General caution: please don’t ask me to review portfolios, scripts, or help you get work (time just doesn’t permit).
Dunno that I meant that Nelson was in any of those stories. He definitely was drawn into an INFERIOR FIVE issue that featured a tour of the DC offices in the late ’60s. But his legend is definitely a part of the DC Universe and the stories he contributed to the Legion (and his own creation, the original Secret Six) enhanced it.
One of the proudest accomplishments in my tenure at DC was the birth and success of Vertigo. Karen Berger launched a line of comics that attracted a new audience at a time when it was very challenging to do so, and went on to build a groundbreaking library of amazing titles. I once described her job as publishing things that made me uncomfortable, and I’ve never enjoyed being uncomfortable more.

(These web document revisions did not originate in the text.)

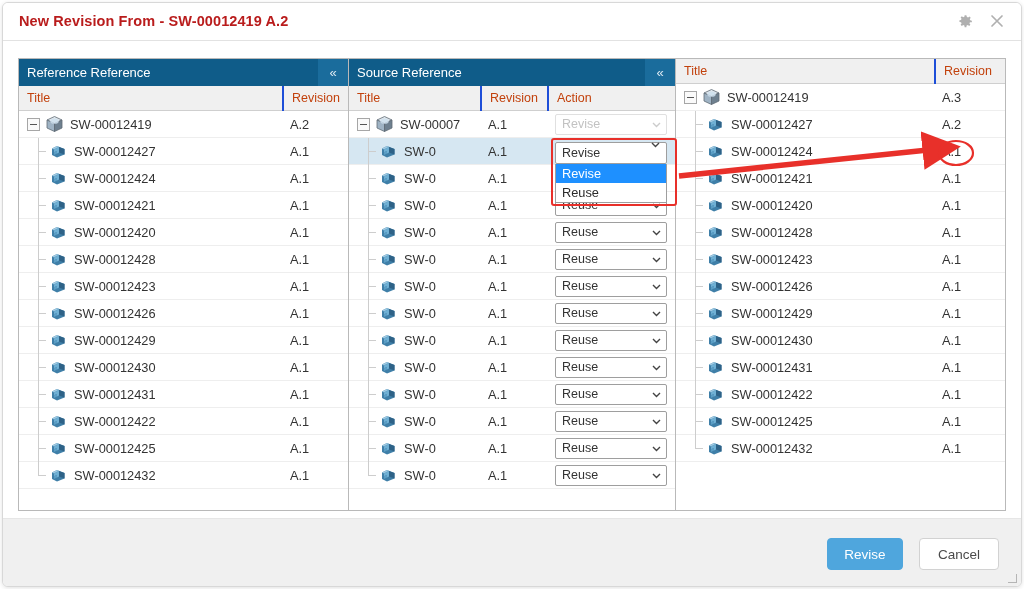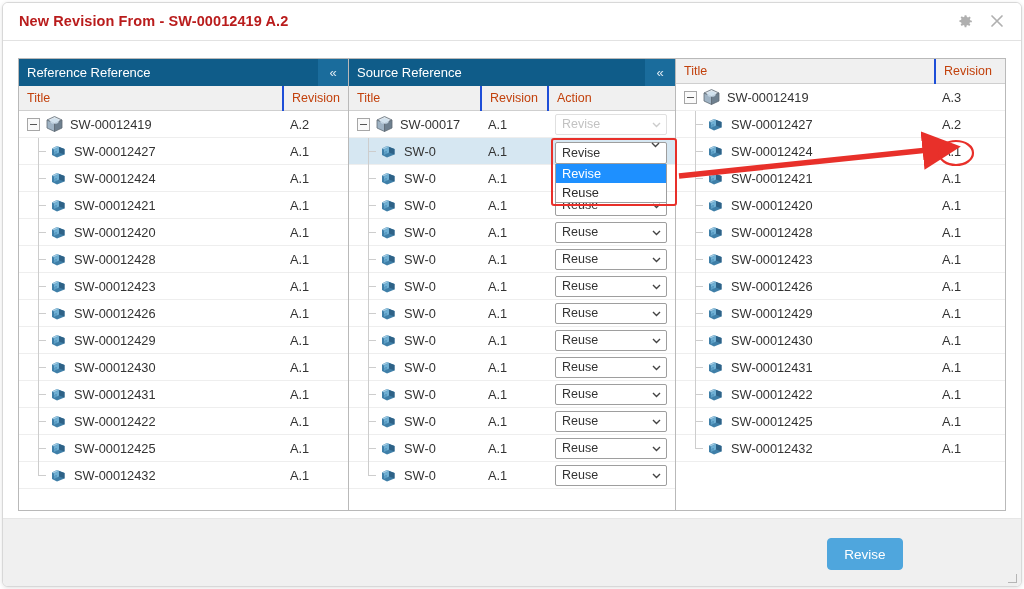--- a/index.html
+++ b/index.html
@@ -533,21 +533,21 @@
             <div class="cell title" style="width:131px">
               <span class="twisty"></span>
               <span class="ico">
                 <svg width="19" height="18" viewBox="0 0 19 18">
                   <polygon points="9.5,1.5 17,5 9.5,8.5 2,5" fill="#dfe6ec" stroke="#5f6b75" stroke-width="0.8"></polygon>
                   <polygon points="2,5 9.5,8.5 9.5,16.5 2,13" fill="#9fb3c4" stroke="#5f6b75" stroke-width="0.8"></polygon>
                   <polygon points="17,5 9.5,8.5 9.5,16.5 17,13" fill="#6e808f" stroke="#5f6b75" stroke-width="0.8"></polygon>
                   <ellipse cx="9.5" cy="6.2" rx="4.2" ry="2.6" fill="#cfe0ee" opacity="0.85"></ellipse>
                 </svg>
               </span>
-              <span class="lbl">SW-00017</span>
+              <span class="lbl">SW-00007</span>
             </div>
             <div class="cell rev" style="width:67px">
               <span>A.1</span>
             </div>
             <div class="cell act" style="width:128px">
               <div class="sel-box disabled">
                 <span>Revise</span>
                 <span class="caret">
                   <svg width="9" height="6" viewBox="0 0 9 6" fill="none" stroke="#cccccc" stroke-width="1.4">
                     <path d="M1 1 L4.5 4.5 L8 1"></path>
@@ -1274,15 +1274,16 @@
       <marker id="ah" markerWidth="7" markerHeight="7" refX="1" refY="3.5" orient="auto">
         <path d="M0,0 L7,3.5 L0,7 z" fill="#e8302a"></path>
       </marker>
     </defs>
     <line x1="676" y1="173" x2="925" y2="147" stroke="#e8302a" stroke-width="5.5" marker-end="url(#ah)"></line>
     <ellipse cx="953" cy="150" rx="17" ry="12" fill="none" stroke="#e8302a" stroke-width="2.2"></ellipse>
   </svg>
 
   <div class="footer">
     <div class="btn primary">Revise</div>
+    <div class="btn secondary">Cancel</div>
     <div class="resizer"></div>
   </div>
 </div>
 
 </body></html>

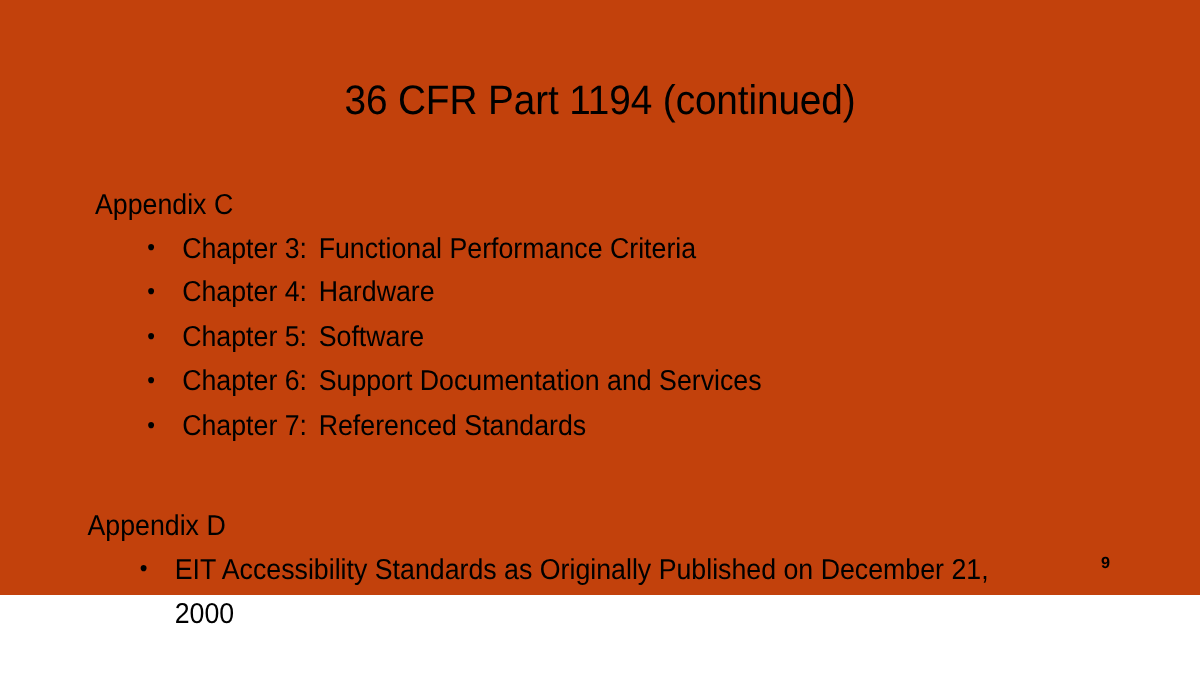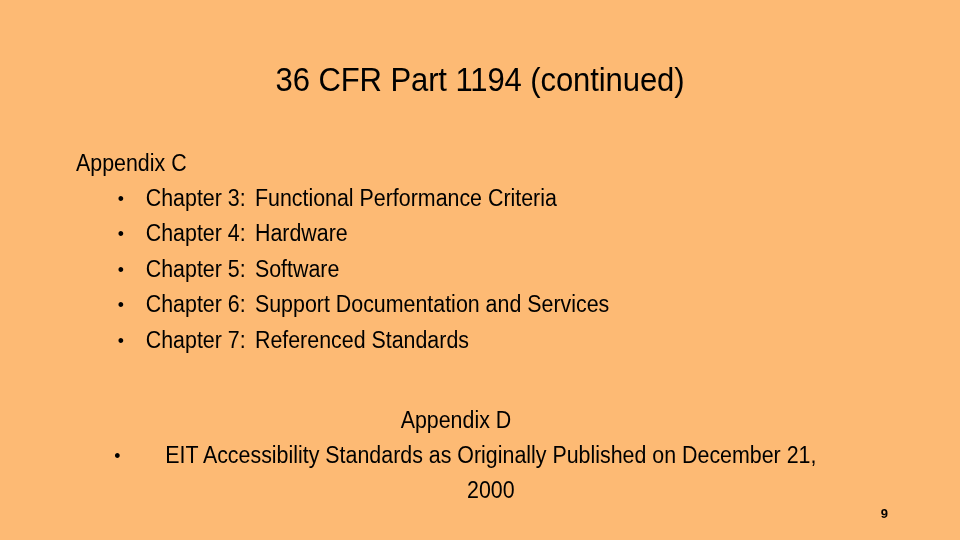--- a/index.html
+++ b/index.html
@@ -12,22 +12,22 @@
     height: 540px;
     overflow: hidden;
     font-family: "Liberation Sans", sans-serif;
     color: #000000;
     -webkit-font-smoothing: antialiased;
   }
 
   .slide {
     position: relative;
     width: 960px;
-    height: 540px;
-    background: #fdba74;
+    height: 476px;
+    background: #c2410c;
   }
 
   
   .slide-title {
     position: absolute;
     left: 0;
     top: 60px;
     width: 960px;
     text-align: center;
     font-size: 33px;
@@ -93,21 +93,20 @@
     display: inline-block;
     width: 10px;
   }
 
   
   .body-block-d {
     position: absolute;
     left: 70px;
     top: 403px;
     width: 830px;
-    text-align: center;
   }
 
   ul.bullet-list.wrap > li {
     white-space: normal;
     max-width: 855px;
   }
 
   
   .page-number {
     position: absolute;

I’m afraid there’s no current plans for those individual volumes. It amazes me that Taschen has done so many editions from the original, and I’m pleased everyone seems to keep enjoying (and buying) them…
Back in my assistant editor days, probably in 1973 or 1974, Allan Asherman and I were dispatched to a Brooklyn warehouse where DC had some of its old files. I’ve long forgotten what we were sent there for (hope we found it), but it turned out to be a building that Warner Bros. owned and had inherited from the days when they made movies in New York City. Maybe it was First National, an early movie company that had been acquired by WB in the twenties that had originally owned it? In any case, the warehouse was a mile or two from my childhood home, and I’d walked past it many, many times without ever realizing it. Our prize find that day was one of George Reeves’ costumes, a brown and yellow one used for shooting the black & white episodes. Allan, a great expert on the Reeves shows and the earlier serials, understood what it was immediately.

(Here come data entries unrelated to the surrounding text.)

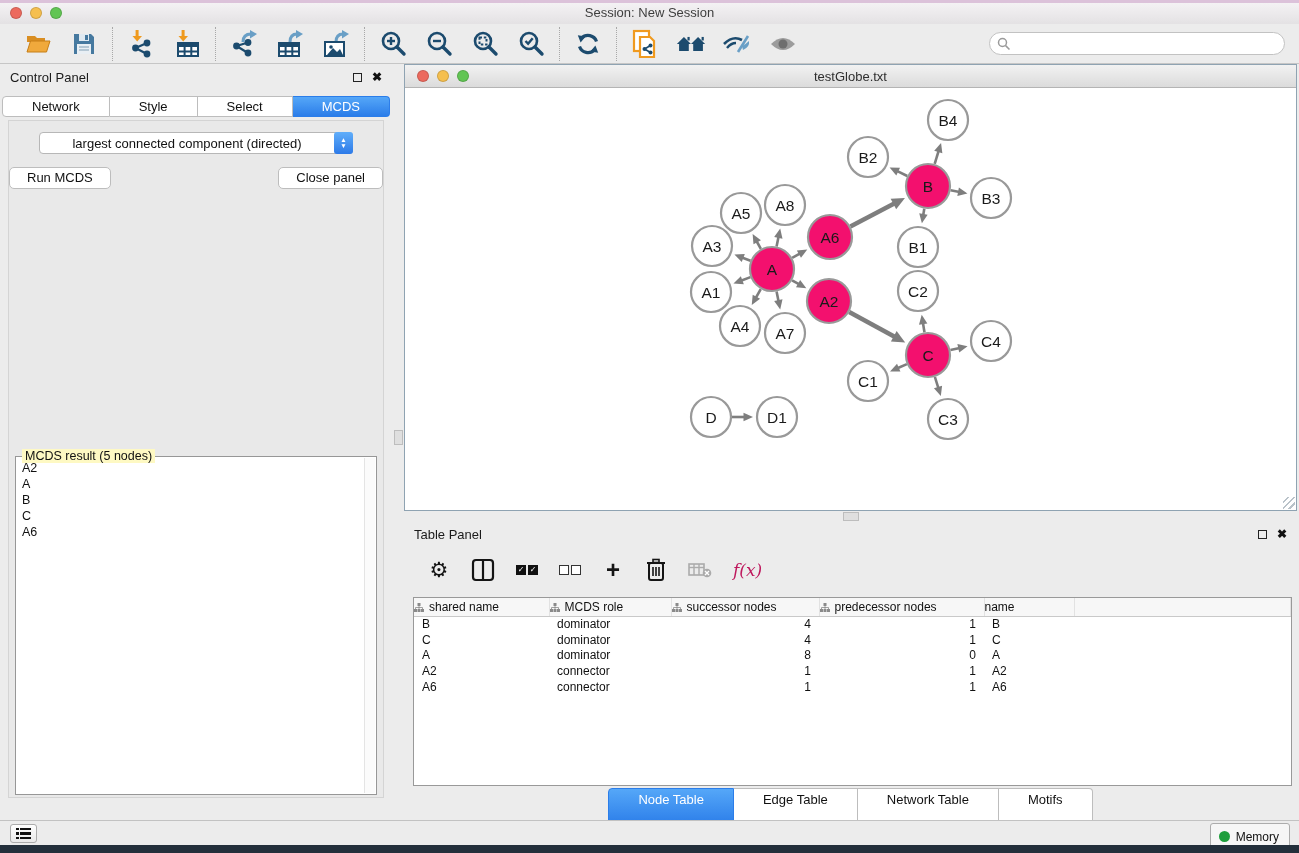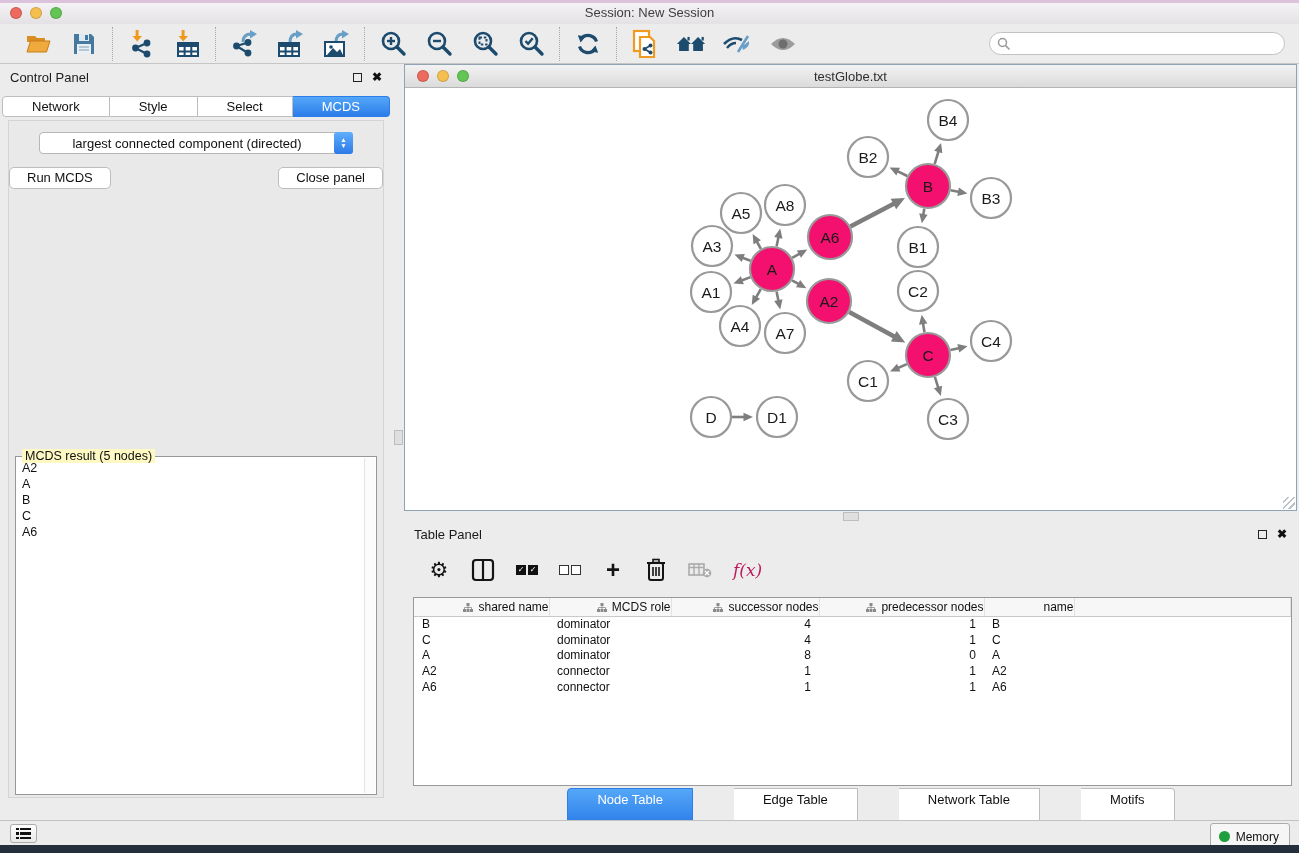--- a/index.html
+++ b/index.html
@@ -87,27 +87,27 @@
   .chk-pair { display:flex; gap:2px; }
   .chk { width:10px; height:10px; background:#111; color:#fff; font-size:8px; line-height:10px; text-align:center; }
   .chk.empty { background:#fff; border:1.5px solid #333; }
   .plus-glyph { font-size:24px; font-weight:bold; line-height:22px; }
   .fx-glyph { font-family:"DejaVu Serif",serif; font-style:italic; font-size:17px; color:#be185d; }
 
   .table-box { position:absolute; left:9px; right:5px; top:76px; height:189px; background:#fff;
     border:1px solid #999; overflow:hidden; }
   table.data { border-collapse:collapse; width:100%; table-layout:fixed; }
   table.data th { height:18px; background:#F7F7F7; border-bottom:1px solid #C9C9C9; border-right:1px solid #E2E2E2;
-    font-size:12px; font-weight:normal; color:#111; text-align:right; overflow:hidden; white-space:nowrap; }
+    font-size:12px; font-weight:normal; color:#111; text-align:left; overflow:hidden; white-space:nowrap; }
   table.data th .hier { vertical-align:-1px; margin-right:5px; }
   table.data td { height:15.8px; font-size:12px; color:#111; padding:0 8px; white-space:nowrap; overflow:hidden; }
   td.al { text-align:left; } td.ar { text-align:right; }
 
   .bottom-tabs { position:absolute; left:0; right:0; top:267px; display:flex; justify-content:center; }
-  .bottom-tabs .seg-tab { height:38px; line-height:21px;margin-left:41px; }
+  .bottom-tabs .seg-tab { height:38px; line-height:21px; }
 
   
   .status-bar { position:absolute; left:0; right:0; bottom:8px; height:25px; background:#ECECEC; border-top:1px solid #C2C2C2; }
   .list-btn { position:absolute; left:10px; top:3px; width:27px; height:19px; border:1px solid #ABABAB;
     border-radius:3px; background:linear-gradient(#FEFEFE,#E9E9E9); display:flex; flex-direction:column;
     justify-content:center; gap:2px; padding:0 5px; }
   .list-line { height:2.5px; background:#111; position:relative; margin-left:4px; }
   .list-line::before { content:""; position:absolute; left:-4px; top:0; width:2.5px; height:2.5px; background:#111; }
   .memory-btn { position:absolute; right:9px; top:2px; height:27px; display:flex; align-items:center; gap:6px;
     padding:0 10px 0 8px; background:#F6F6F6; border:1px solid #ACACAC; border-radius:3px; font-size:12px; color:#111; }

Thanks, Robert. I especially appreciate reactions from folks like you who knew Will. His teaching years were one of the least documented parts of his life, and so many of his students were great to share their memories.

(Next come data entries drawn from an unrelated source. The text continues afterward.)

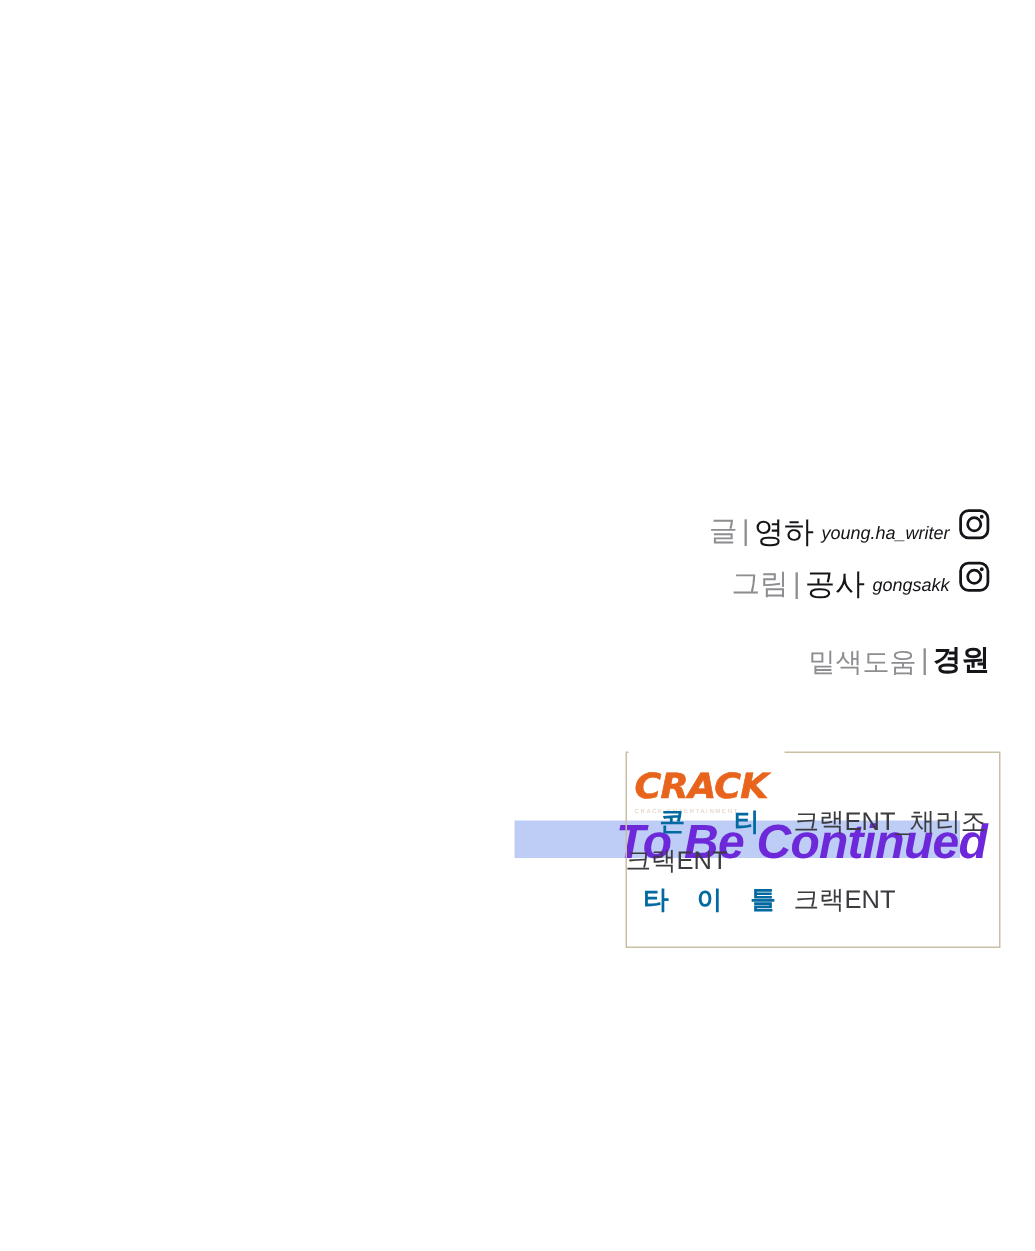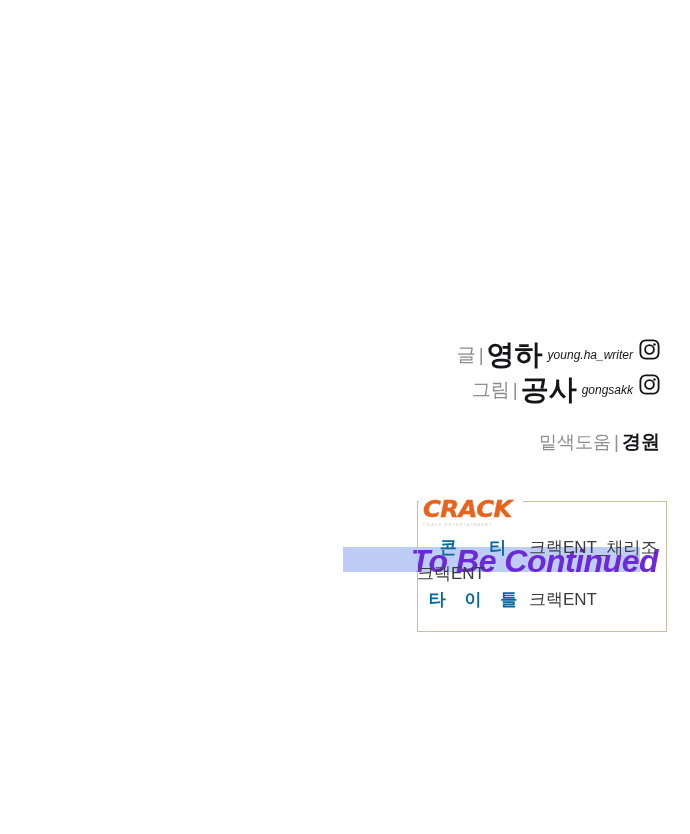--- a/index.html
+++ b/index.html
@@ -71,22 +71,22 @@
     letter-spacing: 0px;
     vertical-align: middle;
   }
   .cr-sep {
     font-size: 19px;
     color: #8d8d92;
     padding: 0 3px;
     vertical-align: middle;
   }
   .cr-name-ko {
-    font-size: 28px;
-    font-weight: 700;
+    font-size: 20px;
+    font-weight: 400;
     color: #151519;
     vertical-align: middle;
   }
   .cr-handle {
     font-family: "Liberation Sans", "DejaVu Sans", sans-serif;
     font-size: 12px;
     font-style: italic;
     font-weight: 500;
     color: #151519;
     vertical-align: middle;
@@ -120,21 +120,21 @@
     position: absolute;
     left: 419px;
     top: 494px;
     width: 104px;
     height: 36px;
     background: #ffffff;
   }
   #crack-logo {
     position: absolute;
     left: 423px;
-    top: 498px;
+    top: 514px;
     width: 100px;
     height: 30px;
   }
   #crack-word {
     font-family: "DejaVu Sans", "Liberation Sans", sans-serif;
     font-size: 23px;
     font-weight: 700;
     font-style: italic;
     letter-spacing: -0.5px;
     color: #e8641c;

Nope. Done some single lecture/seminars on aspects of comics writing, and many years ago we did a long program at DC for some prospective new comics writers that I spoke at every week (and yielded the talented Mindy Newell and longtime Dark Horse editorial wizard Randy Stradley), but never any writing on the subject.
Most of the good stuff from the Implosion was eventually published, and I think there were very few instances when single (or double or triple) pages were cut out. The tendency was to cut 25 page stories into two issues, and fill in the back with 8 pagers that either existed or were commissioned for the purpose, as I recall.
Over the years there were a few single pagers cut for one reason or another…I recall a Legion page from the Grell era which we eventually printed in an AMAZING WORLD OF DC issue…but it was pretty rare.